CBO Teórica 2 - Prova de Especialidades da Oftalmologia — Prova 2022
Paciente de 35 anos, sexo feminino, após quadro de perda sensitiva no membro superior direito, evoluiu com diplopia. Dentre as hipóteses diagnósticas a mais provável é:
Déficits neurológicos multifocais disseminados no tempo e espaço em jovens → Esclerose Múltipla.
A esclerose múltipla é a principal causa de sintomas neurológicos recorrentes e polimórficos em adultos jovens, frequentemente manifestando-se com neurite óptica ou diplopia por acometimento do tronco encefálico.

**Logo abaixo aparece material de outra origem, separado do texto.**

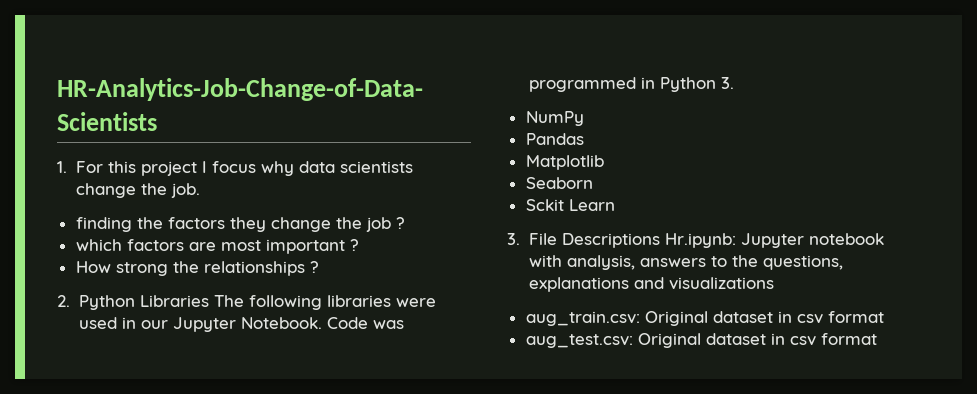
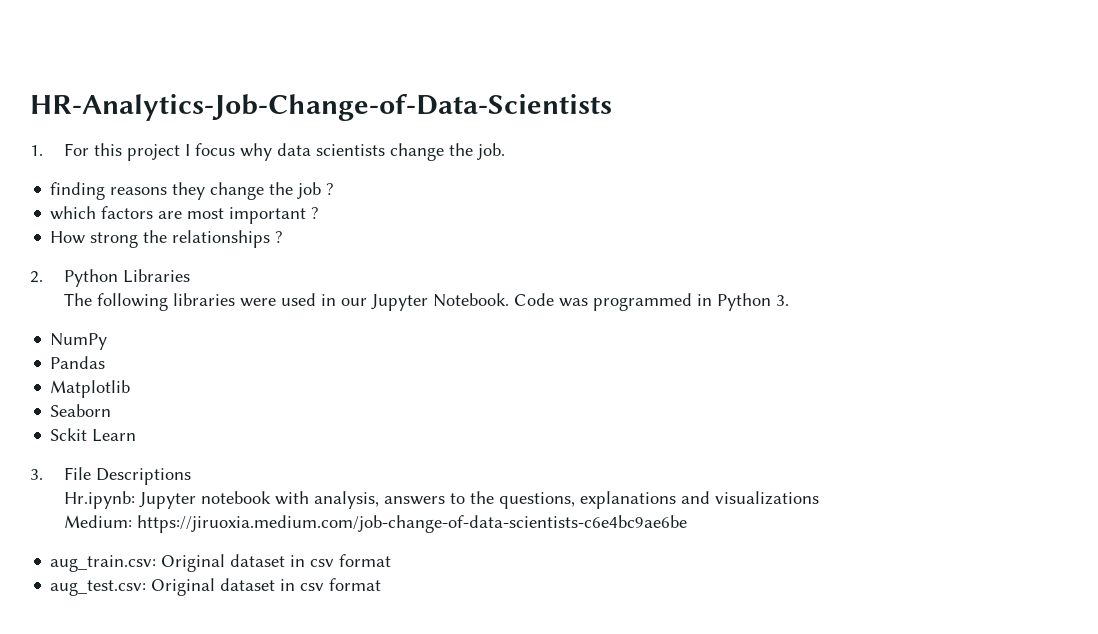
[136,217,225,229] the factors -> [110,187,168,195] reasons
(209, 301) none -> (191, 276) //
(660, 240) none -> (192, 476) //
(774, 283) none -> [64,515,688,533] // Medium: https://jiruoxia.medium.com/job-change-of-data-scientists-c6e4bc9ae6be

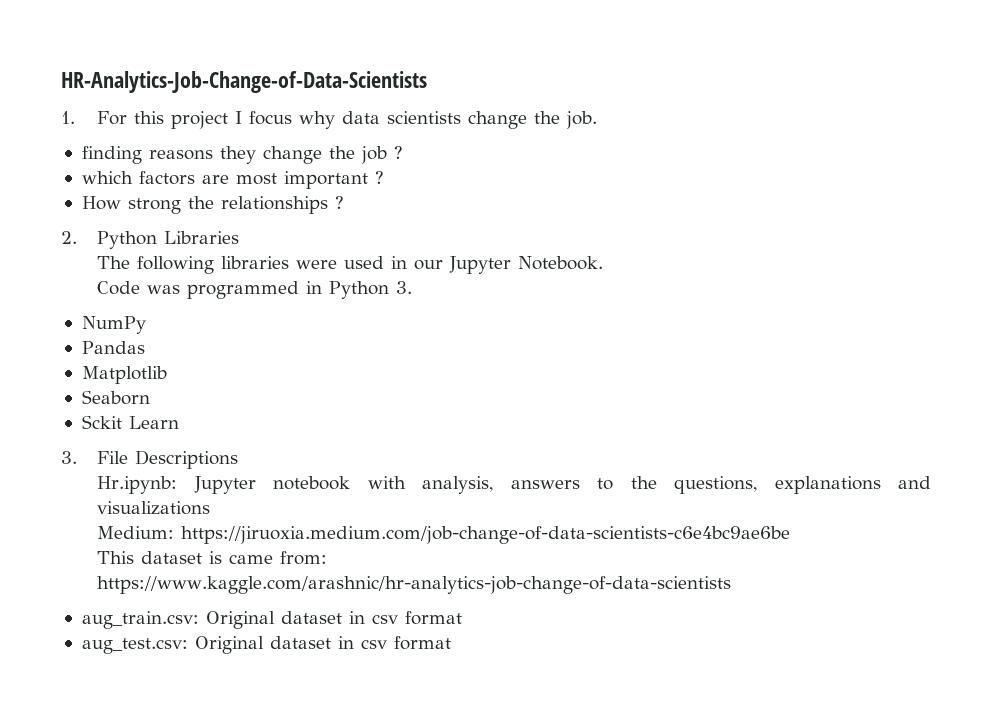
(510, 300) none -> (604, 263) //
(688, 524) none -> [97,551,328,565] [97,576,732,594] // This dataset is came from: https://www.kaggle.com/arashnic/hr-analytics-job-change-of-data-scientists

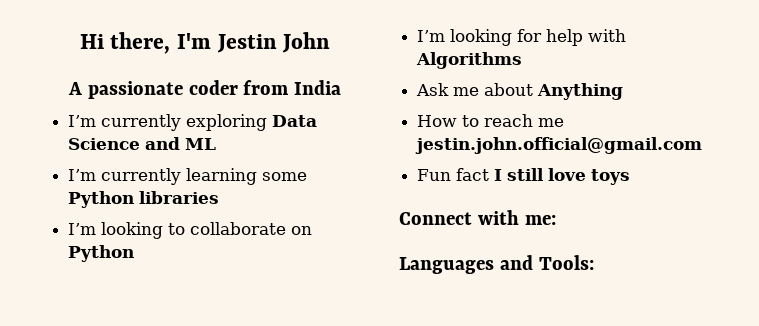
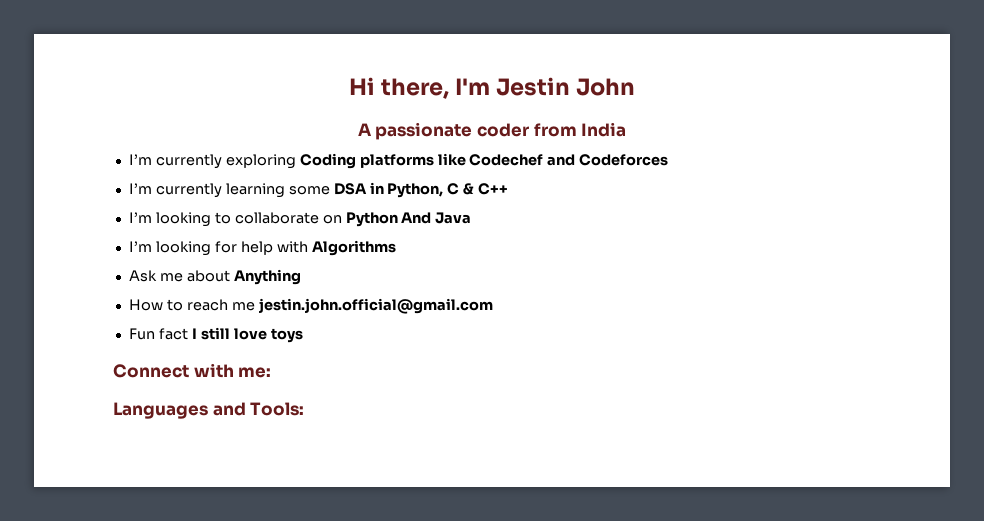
[272,115,318,127] [68,137,217,150] [68,168,308,185] [68,191,220,208] Data Science and ML // I’m currently learning some Python libraries -> [299,153,669,169] [128,182,509,198] Coding platforms like Codechef and Codeforces // I’m currently learning some DSA in Python, C & C++
(135, 253) none -> [401,212,472,224] And Java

A Esclerose Múltipla (EM) é uma doença inflamatória crônica, desmielinizante e degenerativa do sistema nervoso central. Ela afeta predominantemente mulheres jovens e é caracterizada por episódios de disfunção neurológica que tendem a remitir e recorrer (forma surto-remissão). A fisiopatologia envolve a infiltração de linfócitos T e B através da barreira hematoencefálica, atacando a bainha de mielina e os axônios. Na prática clínica, a combinação de sintomas sensitivos prévios com uma queixa ocular atual (diplopia ou neurite óptica) deve sempre levantar a suspeita de EM. O reconhecimento precoce é vital, pois o início imediato de terapias modificadoras da doença (DMTs) pode reduzir significativamente a carga de lesões e a incapacidade a longo prazo.
A diplopia na esclerose múltipla (EM) ocorre devido a placas de desmielinização que afetam os nervos cranianos oculomotores (III, IV ou VI) ou, mais comumente, as vias de integração no tronco encefálico. Uma manifestação clássica é a Oftalmoplegia Internuclear (OIN), causada por uma lesão no fascículo longitudinal medial (FLM). Na OIN, há falha na adução do olho ipsilateral à lesão durante o olhar conjugado horizontal, acompanhada de nistagmo de abdução no olho contralateral. Em pacientes jovens, a OIN bilateral é altamente sugestiva de EM.
O diagnóstico baseia-se nos Critérios de McDonald (revisados em 2017), que exigem a demonstração de disseminação no tempo (novas lesões ao longo do tempo) e no espaço (lesões em diferentes áreas do sistema nervoso central). A Ressonância Magnética (RM) de crânio e coluna é o exame de escolha, buscando lesões hiperintensas em T2 em áreas periventriculares, justa-corticais, infratentoriais ou medulares. A presença de bandas oligoclonais no líquido cefalorraquidiano (LCR) também auxilia no diagnóstico ao demonstrar inflamação crônica intratecal.
Os sintomas iniciais variam amplamente devido à natureza multifocal da doença. Frequentemente, os pacientes apresentam neurite óptica (perda visual unilateral dolorosa), parestesias ou perda sensitiva em membros (como no caso da questão), fraqueza motora, ataxia ou diplopia. O fenômeno de Lhermitte (sensação de choque elétrico que desce pela coluna ao flexionar o pescoço) e o fenômeno de Uhthoff (piora dos sintomas com o aumento da temperatura corporal) são sinais clínicos clássicos que reforçam a suspeita diagnóstica.